Daramdin is a village located, near Soreng city in Soreng district, Sikkim, India. Daramdin is located, near Soreng, Dentam, Kaluk and Gyalshing. Daramdin was ruled by a feudal king Na Hang in the 1st century. This place mostly comprises Limbu and Lepchas. other communities like Pradhans, Chettris and Bhujels are also there in small numbers. The name Daramdin is derived from the local Lepcha language ‘Dalom’ meaning a place of rest or a flat land.

== Tourism ==
The main tourist attraction of Daramdin is Sri Sathya Sai Sarva Dharma Kendra Daramdin which is located in its centre.
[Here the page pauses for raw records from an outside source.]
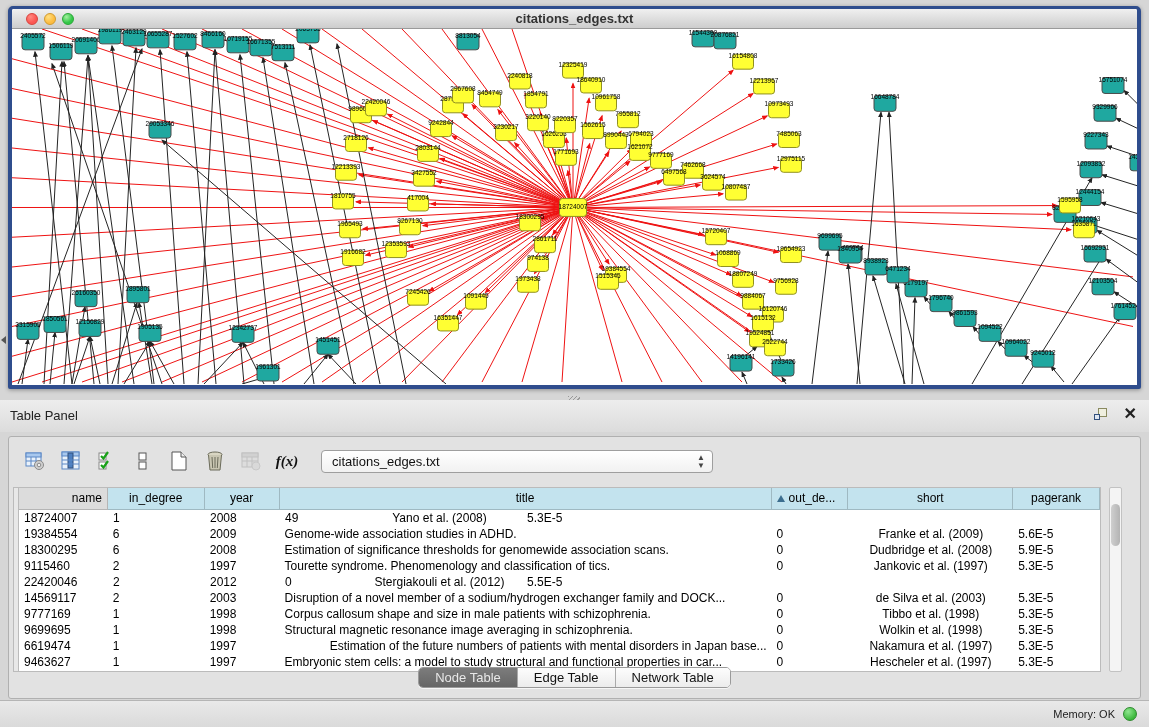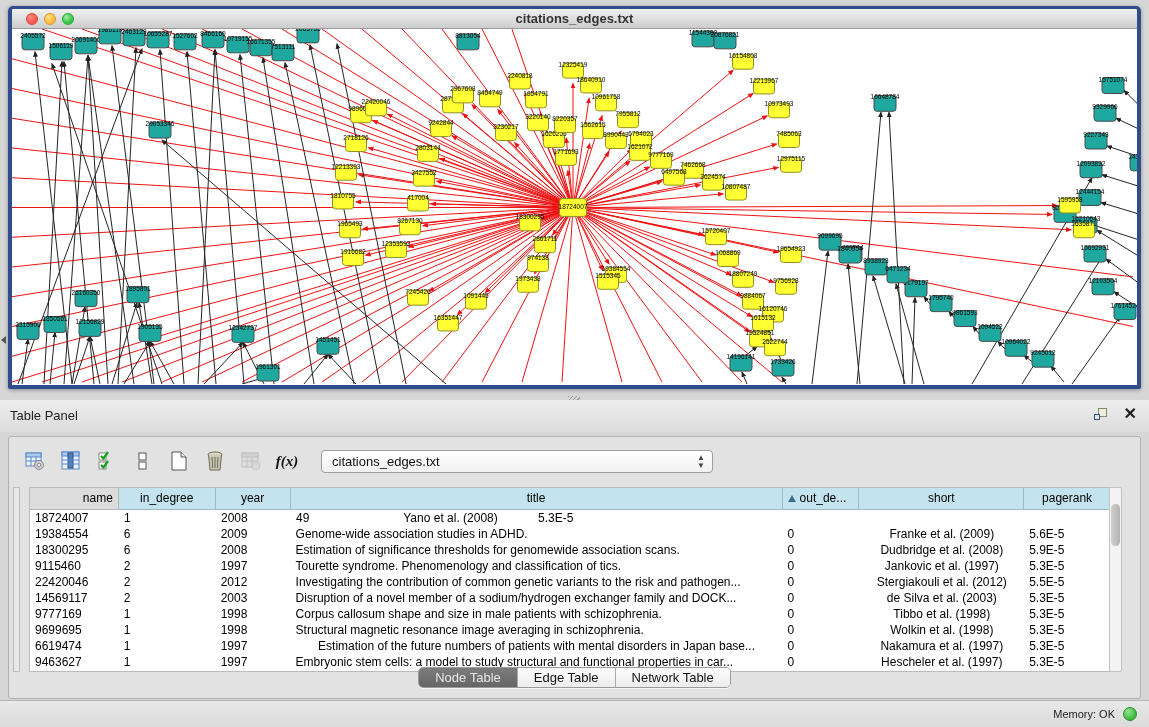--- a/index.html
+++ b/index.html
@@ -42,21 +42,21 @@
   .tb-icon { width:24px; height:24px; display:flex; align-items:center; justify-content:center; cursor:pointer; }
   .tb-icon.disabled { opacity:.45; cursor:default; }
   .fx { font-family:"Liberation Serif", serif; font-style:italic; font-weight:bold; font-size:15px; color:#111; }
   .combo { position:relative; margin-left:10px; width:392px; height:23px; background:linear-gradient(#fff,#f1f1f1);
     border:1px solid #9e9e9e; border-radius:4px; font-size:13px; color:#111;
     line-height:21px; padding-left:10px; cursor:pointer; }
   .combo .arrows { position:absolute; right:7px; top:3px; font-size:8px; line-height:8px; color:#444; text-align:center; }
 
   
   .gutter { position:absolute; left:4px; top:50px; width:7px; height:185px; background:#e8e8e8; border:1px solid #bbb; }
-  .dtable { position:absolute; left:20px; top:50px; width:1083px; height:185px; background:#fff;
+  .dtable { position:absolute; left:9px; top:50px; width:1083px; height:185px; background:#fff;
     border:1px solid #bbb; font-size:12px; color:#000; }
   .hrow { display:flex; height:22px; }
   .hcell { background:#c3e3ee; border-right:1px solid #9fb9c2; border-bottom:1px solid #9fb9c2;
     line-height:21px; padding:0 5px; white-space:nowrap; overflow:hidden; cursor:pointer; }
   .hcell.gray { background:#dcdcdc; border-right:1px solid #b5b5b5; border-bottom:1px solid #b5b5b5; }
   .sort-tri { display:inline-block; width:0; height:0; border-left:4px solid transparent;
     border-right:4px solid transparent; border-bottom:7px solid #3c6e8f; margin-right:4px; }
   .drow { display:flex; height:16px; }
   .dcell { line-height:16px; padding:0 5px; white-space:nowrap; overflow:hidden; }
   .scrollbar { position:absolute; left:1100px; top:50px; width:13px; height:185px;
@@ -632,21 +632,20 @@
             <div class="dcell" style="width: 75px; text-align: left;">1997</div>
             <div class="dcell" style="width: 493px; text-align: left;">Tourette syndrome. Phenomenology and classification of tics.</div>
             <div class="dcell" style="width: 77px; text-align: left;">0</div>
             <div class="dcell" style="width: 165px; text-align: center;">Jankovic et al. (1997)</div>
             <div class="dcell" style="width: 87px; text-align: left;">5.3E-5</div>
           </div>
           <div class="drow">
             <div class="dcell" style="width: 89px; text-align: left;">22420046</div>
             <div class="dcell" style="width: 97px; text-align: left;">2</div>
             <div class="dcell" style="width: 75px; text-align: left;">2012</div>
-            <div class="dcell" style="width: 493px; text-align: left;">Investigating the contribution of common genetic variants to the risk and pathogen...</div>
             <div class="dcell" style="width: 77px; text-align: left;">0</div>
             <div class="dcell" style="width: 165px; text-align: center;">Stergiakouli et al. (2012)</div>
             <div class="dcell" style="width: 87px; text-align: left;">5.5E-5</div>
           </div>
           <div class="drow">
             <div class="dcell" style="width: 89px; text-align: left;">14569117</div>
             <div class="dcell" style="width: 97px; text-align: left;">2</div>
             <div class="dcell" style="width: 75px; text-align: left;">2003</div>
             <div class="dcell" style="width: 493px; text-align: left;">Disruption of a novel member of a sodium/hydrogen exchanger family and DOCK...</div>
             <div class="dcell" style="width: 77px; text-align: left;">0</div>
@@ -668,21 +667,21 @@
             <div class="dcell" style="width: 75px; text-align: left;">1998</div>
             <div class="dcell" style="width: 493px; text-align: left;">Structural magnetic resonance image averaging in schizophrenia.</div>
             <div class="dcell" style="width: 77px; text-align: left;">0</div>
             <div class="dcell" style="width: 165px; text-align: center;">Wolkin et al. (1998)</div>
             <div class="dcell" style="width: 87px; text-align: left;">5.3E-5</div>
           </div>
           <div class="drow">
             <div class="dcell" style="width: 89px; text-align: left;">6619474</div>
             <div class="dcell" style="width: 97px; text-align: left;">1</div>
             <div class="dcell" style="width: 75px; text-align: left;">1997</div>
-            <div class="dcell" style="width: 493px; text-align: center;">Estimation of the future numbers of patients with mental disorders in Japan base...</div>
+            <div class="dcell" style="width: 493px; text-align: right;">Estimation of the future numbers of patients with mental disorders in Japan base...</div>
             <div class="dcell" style="width: 77px; text-align: left;">0</div>
             <div class="dcell" style="width: 165px; text-align: center;">Nakamura et al. (1997)</div>
             <div class="dcell" style="width: 87px; text-align: left;">5.3E-5</div>
           </div>
           <div class="drow">
             <div class="dcell" style="width: 89px; text-align: left;">9463627</div>
             <div class="dcell" style="width: 97px; text-align: left;">1</div>
             <div class="dcell" style="width: 75px; text-align: left;">1997</div>
             <div class="dcell" style="width: 493px; text-align: left;">Embryonic stem cells: a model to study structural and functional properties in car...</div>
             <div class="dcell" style="width: 77px; text-align: left;">0</div>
A foundation of a traditional spot, Swarga Janae Seeri (Stairway to heaven) was also laid in 1997. The construction was stopped but now it has been resumed and it is about to get completed.

== Education ==
Kripasalyan government secondary school is situated near Daramdin Bazar.

Mahatma Gandhi University, Daramdin, Sikkim established in September 2022.